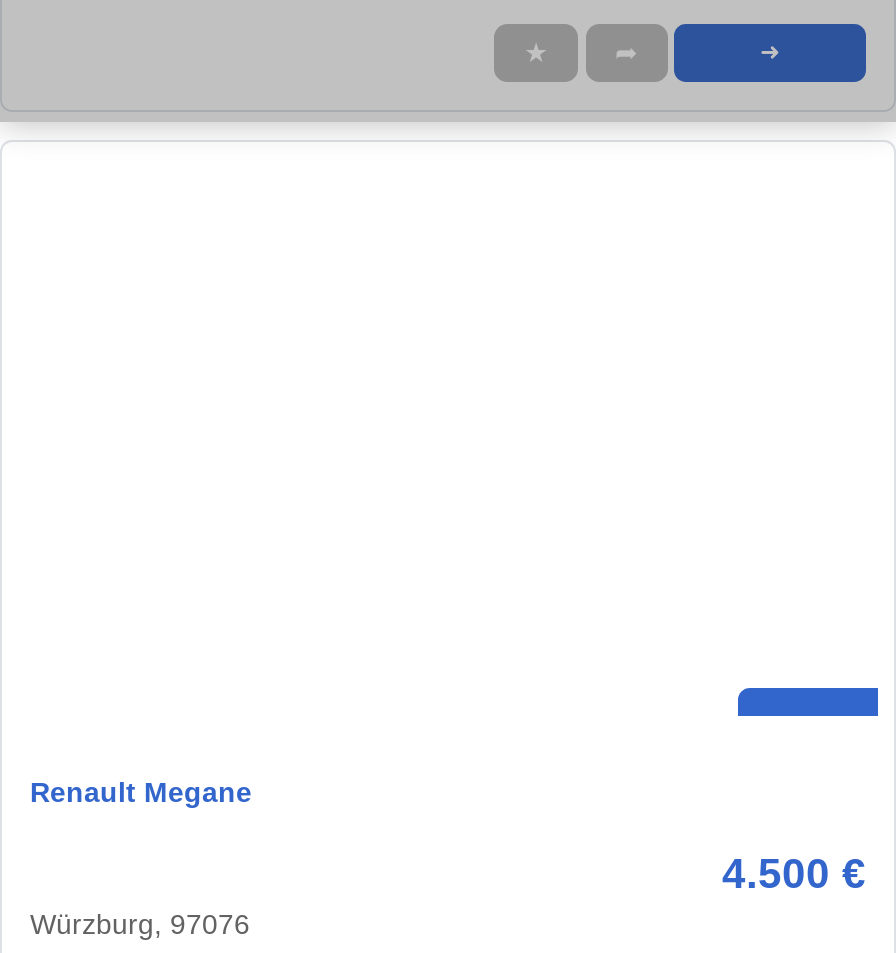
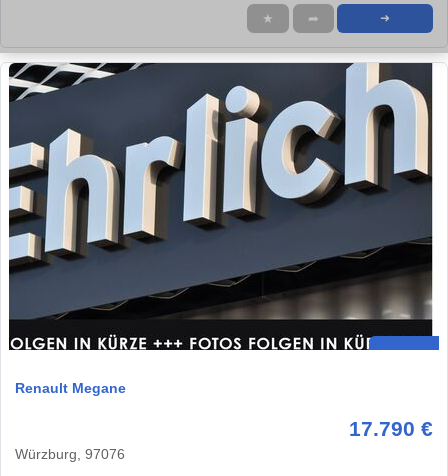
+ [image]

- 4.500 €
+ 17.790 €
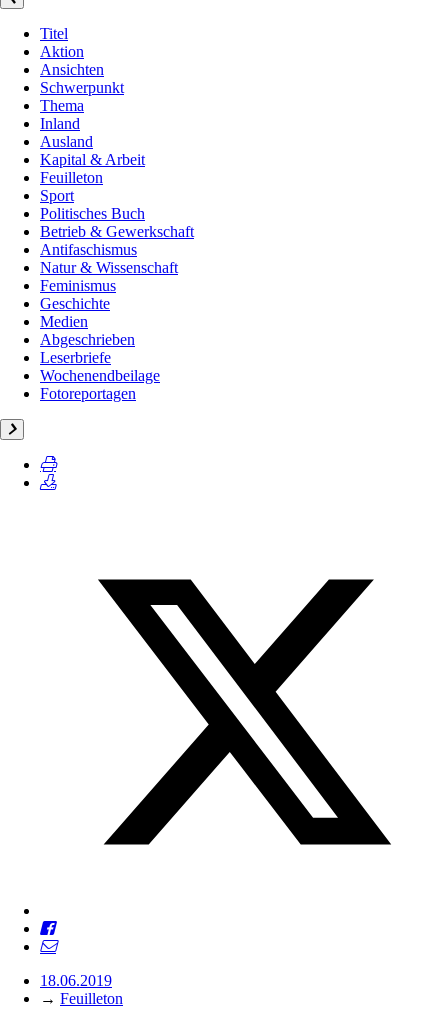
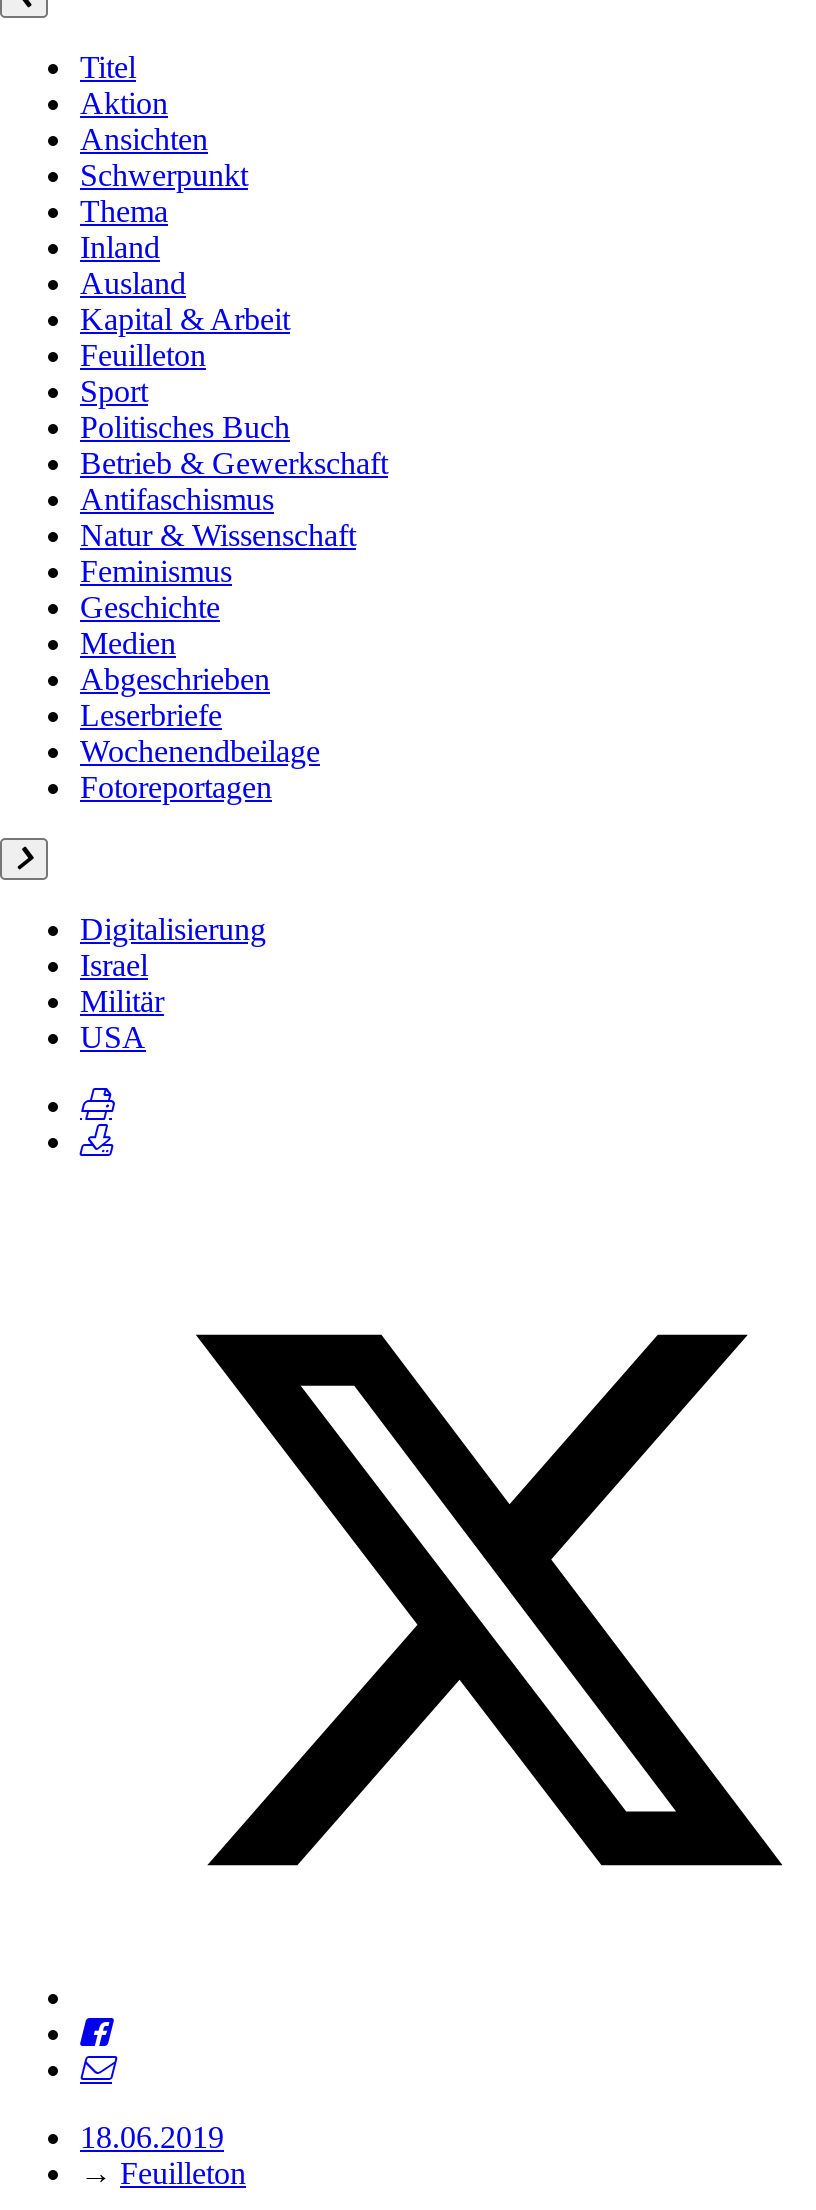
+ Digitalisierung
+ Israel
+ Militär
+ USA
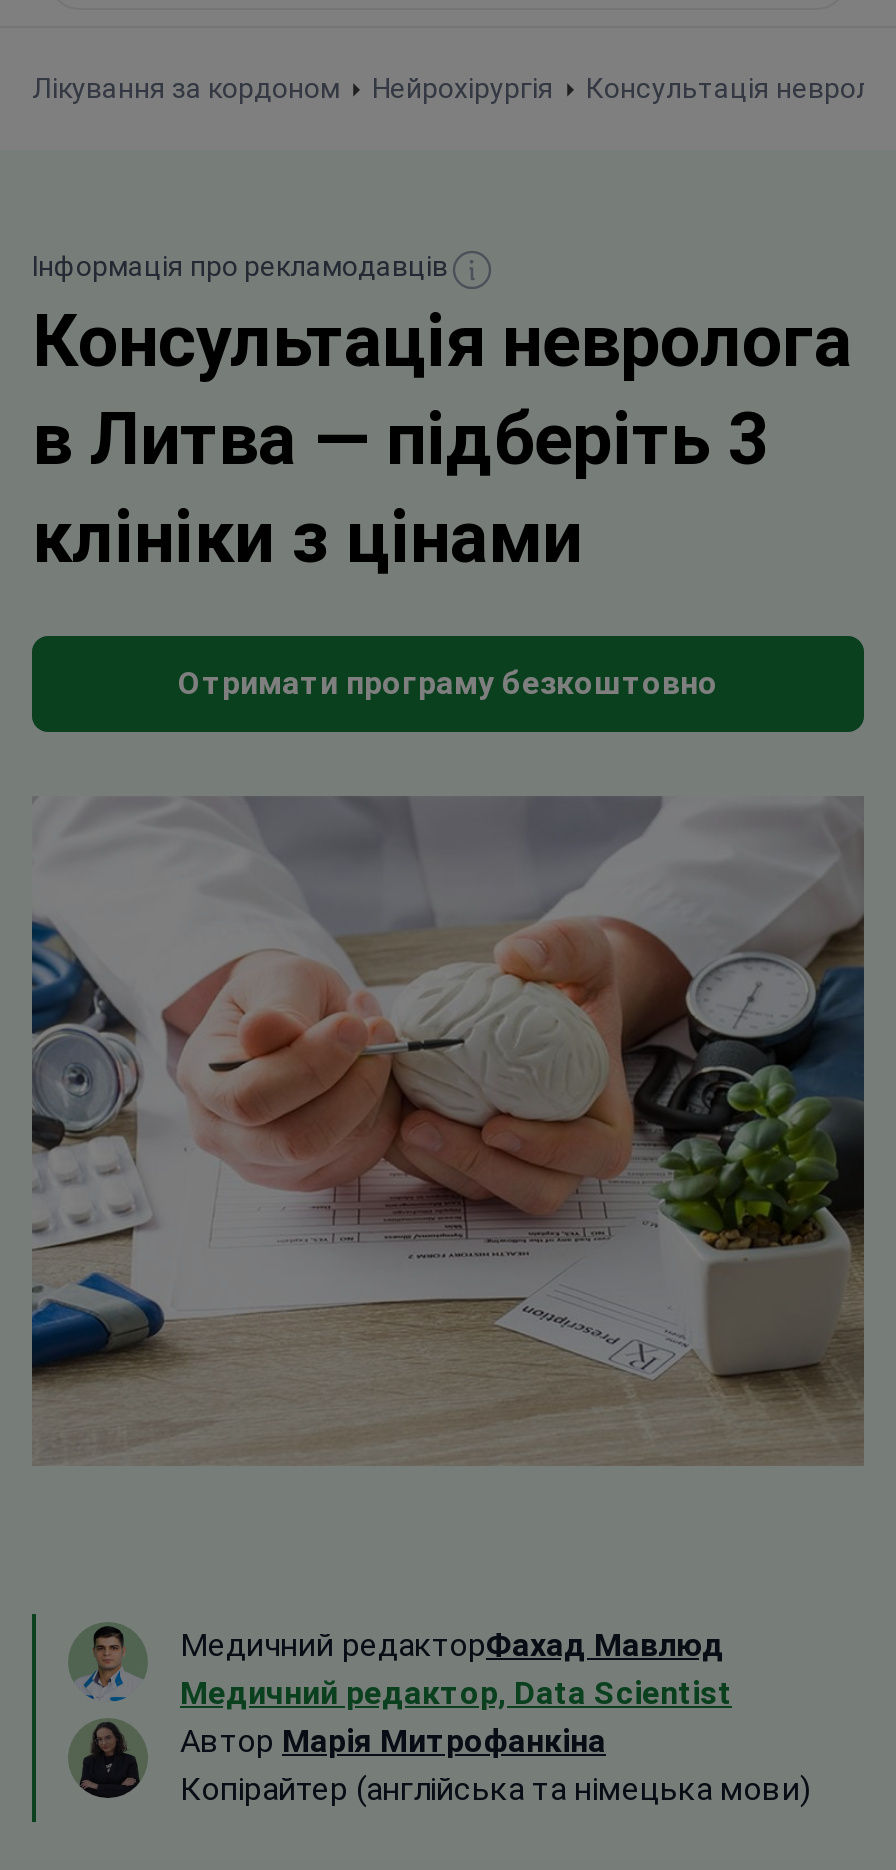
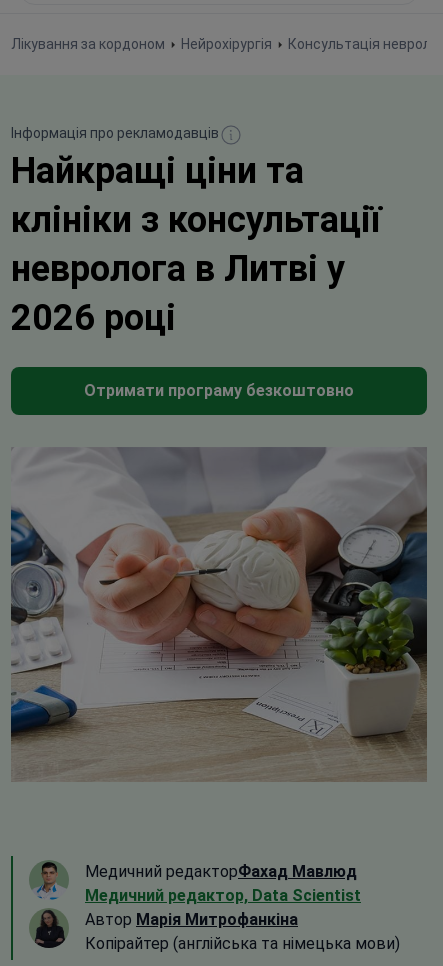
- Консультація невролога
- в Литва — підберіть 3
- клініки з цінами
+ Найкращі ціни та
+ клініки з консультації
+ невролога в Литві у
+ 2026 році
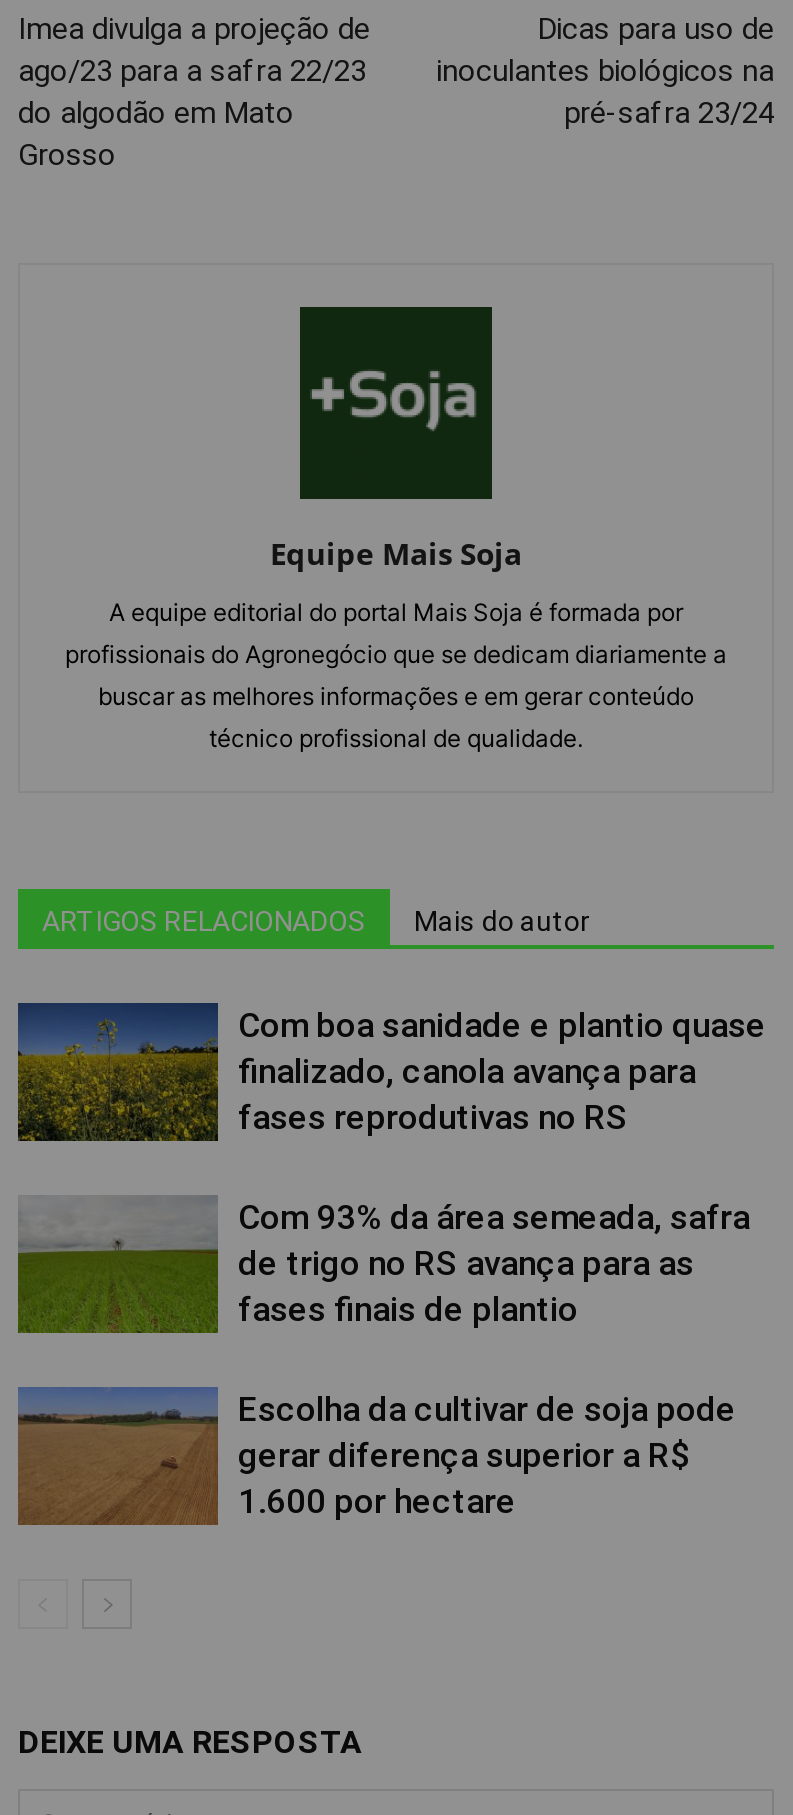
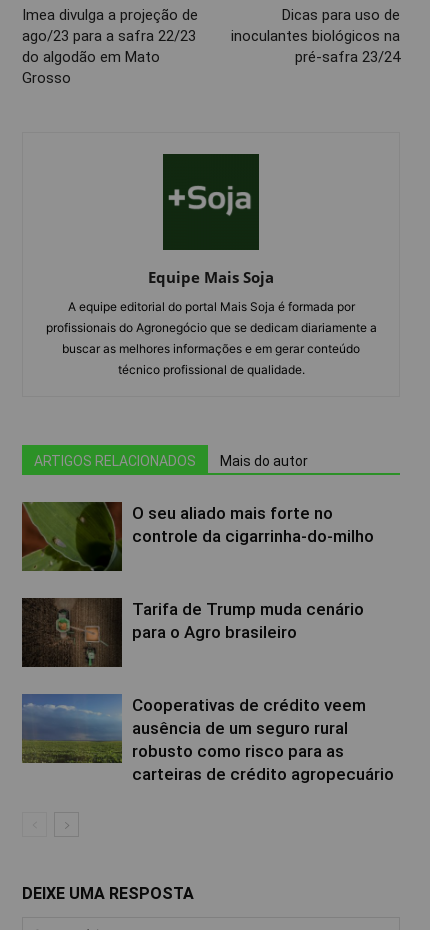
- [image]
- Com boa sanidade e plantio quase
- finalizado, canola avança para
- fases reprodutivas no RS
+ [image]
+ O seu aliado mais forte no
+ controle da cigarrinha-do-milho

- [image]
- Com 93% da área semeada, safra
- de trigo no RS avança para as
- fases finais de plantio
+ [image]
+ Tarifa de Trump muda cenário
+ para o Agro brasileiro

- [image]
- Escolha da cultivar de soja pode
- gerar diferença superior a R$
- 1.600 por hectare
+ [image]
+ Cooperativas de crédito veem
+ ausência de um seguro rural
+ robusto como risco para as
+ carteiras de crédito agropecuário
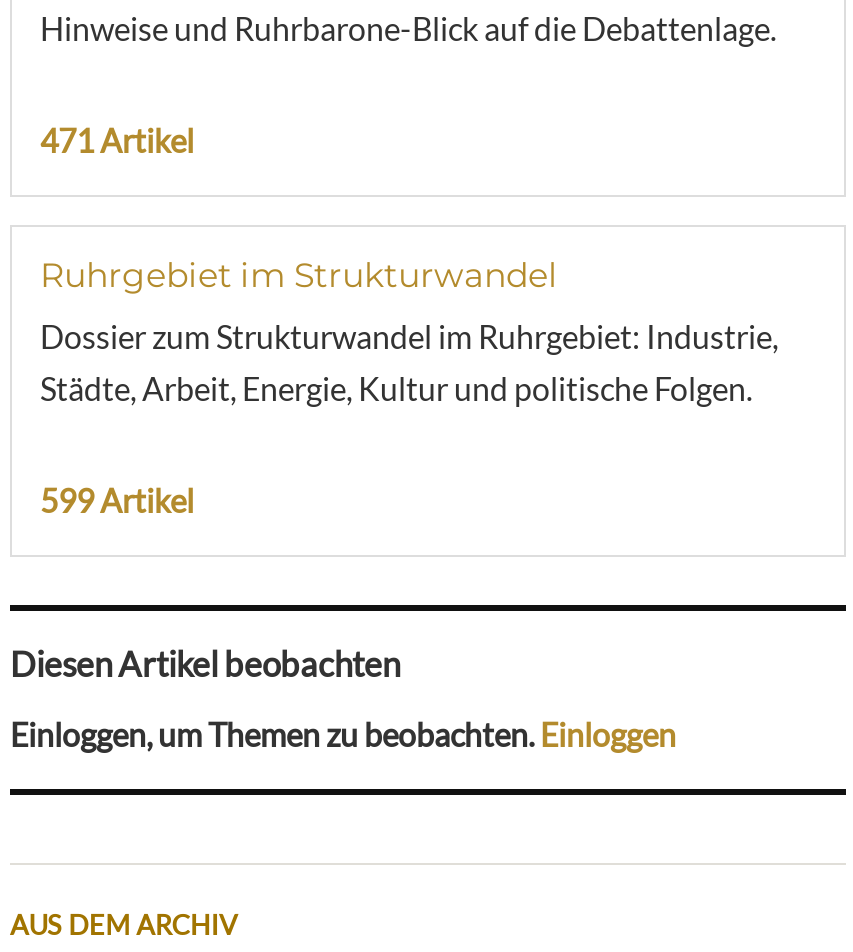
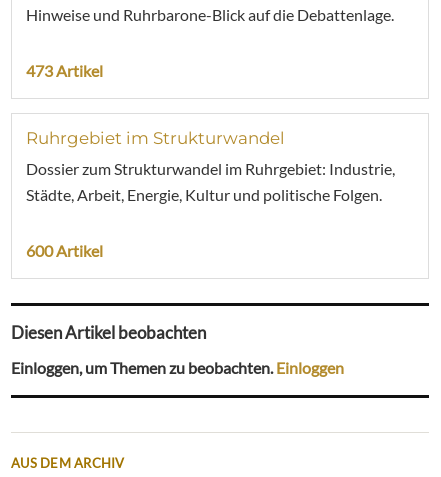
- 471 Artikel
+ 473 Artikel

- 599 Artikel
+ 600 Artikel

• **ASSIGNMENT**: Above are the entries; copy out every line among them that contains the word "клініки".

• **SOLUTION TO THIS PROBLEM**:
- клініки з цінами
+ клініки з консультації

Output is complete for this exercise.